计算机组成原理学习笔记(二)

Cache

By LiPtP

This is a summary note of the course “Computer Organization and Architecture” by Professor William Stallings.

The remaining contents is organized as:

  • Chapter 4 (Pt. II)
    • Elements of Cache Design
      • Cache Addresses
      • Cache Size
      • Mapping Function
      • Replacement Algorithm
      • Write Policy
      • Line/Block Size
      • Number of Caches

Chapter 4 (Part II): Cache

Cache Memory Principles

Cache Memory

Why we need caches?

Caches are designed to combine the memory access time of expensive, high-speed memory combined with the large memory size of less expensive, lower-speed memory.

  • A typical Organization of a three-level cache memory:
    HLS of a three-level cache memory

  • A Cache Structure

Including multiple lines, each with a tag followed by a block. A block contains K words, where K is the Block Length. The cache is organized as a set of N cache blocks, where N is the number of lines.

Each line includes a tag that identifies which particular block is currently being stored, because the main memory stores considerbly more blocks than a cache. It also includes some hidden control bits. When we say a line size, it refers to the total number of bits in a line,NOT including the tag and control bits.

We will specify s as the length of the tag and line, r as the line size, and w as the bits of the word.

Reading process of a CPU throught a cache

RA refers to reading address.


Flowchart of a CPU reading through a cache

Cache Addresses

There are some concepts:

  1. Virtual Memory: Virtual memory is a technique that allows programs to run without running out of physical memory. It works by mapping the virtual memory addresses to physical memory addresses.
  2. Hardware Memory Management Unit (MMU): The MMU is a hardware device that translates virtual memory addresses to physical memory addresses. It is inserted between Processor and Main Memory.
  3. Logical Cache is located between the MMU and the processor.
  4. Physical Cache is located between the MMU and the main memory.

Cache Size

We would like the size of the cache to be small enough so that the overall average cost per bit is close to that of main memory alone and large enough so that the overall average access time is close to that of the cache alone.

Mapping Function

a means is needed for determining which main memory block currently occupies a cache line.
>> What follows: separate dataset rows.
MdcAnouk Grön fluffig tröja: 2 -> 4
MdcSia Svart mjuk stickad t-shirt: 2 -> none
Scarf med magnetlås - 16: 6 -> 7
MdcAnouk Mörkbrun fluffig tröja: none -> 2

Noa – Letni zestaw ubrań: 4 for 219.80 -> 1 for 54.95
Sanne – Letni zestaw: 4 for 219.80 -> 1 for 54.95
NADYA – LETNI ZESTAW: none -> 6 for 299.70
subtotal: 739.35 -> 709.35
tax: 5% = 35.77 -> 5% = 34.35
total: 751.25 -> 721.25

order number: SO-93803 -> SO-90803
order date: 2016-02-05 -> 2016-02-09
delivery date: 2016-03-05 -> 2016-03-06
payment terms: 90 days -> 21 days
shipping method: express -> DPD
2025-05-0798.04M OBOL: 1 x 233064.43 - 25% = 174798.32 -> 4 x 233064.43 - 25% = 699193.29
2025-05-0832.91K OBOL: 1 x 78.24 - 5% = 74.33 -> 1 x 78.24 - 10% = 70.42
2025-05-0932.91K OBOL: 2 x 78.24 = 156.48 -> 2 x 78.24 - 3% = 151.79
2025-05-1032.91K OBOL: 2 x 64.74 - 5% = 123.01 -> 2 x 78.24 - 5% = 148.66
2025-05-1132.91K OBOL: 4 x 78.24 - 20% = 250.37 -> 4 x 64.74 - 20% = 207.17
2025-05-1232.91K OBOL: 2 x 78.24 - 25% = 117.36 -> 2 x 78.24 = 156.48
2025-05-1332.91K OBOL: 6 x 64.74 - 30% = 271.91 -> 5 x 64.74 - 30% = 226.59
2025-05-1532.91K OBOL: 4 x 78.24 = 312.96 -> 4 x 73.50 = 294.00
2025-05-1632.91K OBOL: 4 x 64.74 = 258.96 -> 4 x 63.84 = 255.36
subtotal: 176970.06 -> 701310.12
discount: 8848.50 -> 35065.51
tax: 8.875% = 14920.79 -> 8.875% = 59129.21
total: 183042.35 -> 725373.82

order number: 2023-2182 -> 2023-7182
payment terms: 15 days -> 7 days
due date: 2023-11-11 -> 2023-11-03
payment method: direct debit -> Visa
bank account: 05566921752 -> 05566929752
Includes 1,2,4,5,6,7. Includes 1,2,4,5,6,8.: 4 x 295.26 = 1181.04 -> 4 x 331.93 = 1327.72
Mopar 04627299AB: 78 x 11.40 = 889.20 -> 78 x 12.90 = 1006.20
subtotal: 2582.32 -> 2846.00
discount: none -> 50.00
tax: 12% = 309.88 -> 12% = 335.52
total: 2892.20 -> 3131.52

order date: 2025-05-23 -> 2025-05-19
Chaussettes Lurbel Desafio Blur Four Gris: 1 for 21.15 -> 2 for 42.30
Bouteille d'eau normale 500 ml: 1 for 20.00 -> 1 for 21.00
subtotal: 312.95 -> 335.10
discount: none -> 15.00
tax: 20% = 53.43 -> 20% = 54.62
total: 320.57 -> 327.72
The choice of the mapping function dictates how the cache is organized.

So there are three main mapping functions:

DIRECT MAPPING:

Each block in main memory is mapped to a single cache line.

The corresponding way is:

\[i = j \, mod \,m\]

where m is the number of cache lines and j is the main memory block number. Here is an example:


Direct Mapping

Why to store tag in the cache: When a block is actually read into its assigned line, it is necessary to tag the data to distinguish it from other blocks that can fit into that line.

There are some figures to remember. Note that we will specify s as the length of the tag and line, r as the line size, and w as the bits of the word.

  1. Address length = (s+w) bits, where the most significant s bits specify a memory block, while the least significant w bits specify a word within the block.
  2. Number of addressable units = \(2^{s+w}\) words. (可寻址单元)
  3. Block size = Line size = \(2^w\) words.(因为是直接映射,故肯定是相同的)
  4. Number of blocks in main memory = \(2^{s}\).
  5. Number of cache lines = m = \(2^r\).
  6. size of tag = s-r bits.

Pros and Cons:

  • Pros:Very easy to implement
  • Cons:fixed cache location for any given block. Thus, when two blocks are mapped to the same cache line, they will be evicted together.

ASSOCIATIVE MAPPING

Each block in main memory is permitted to be mapped to ANY cache line.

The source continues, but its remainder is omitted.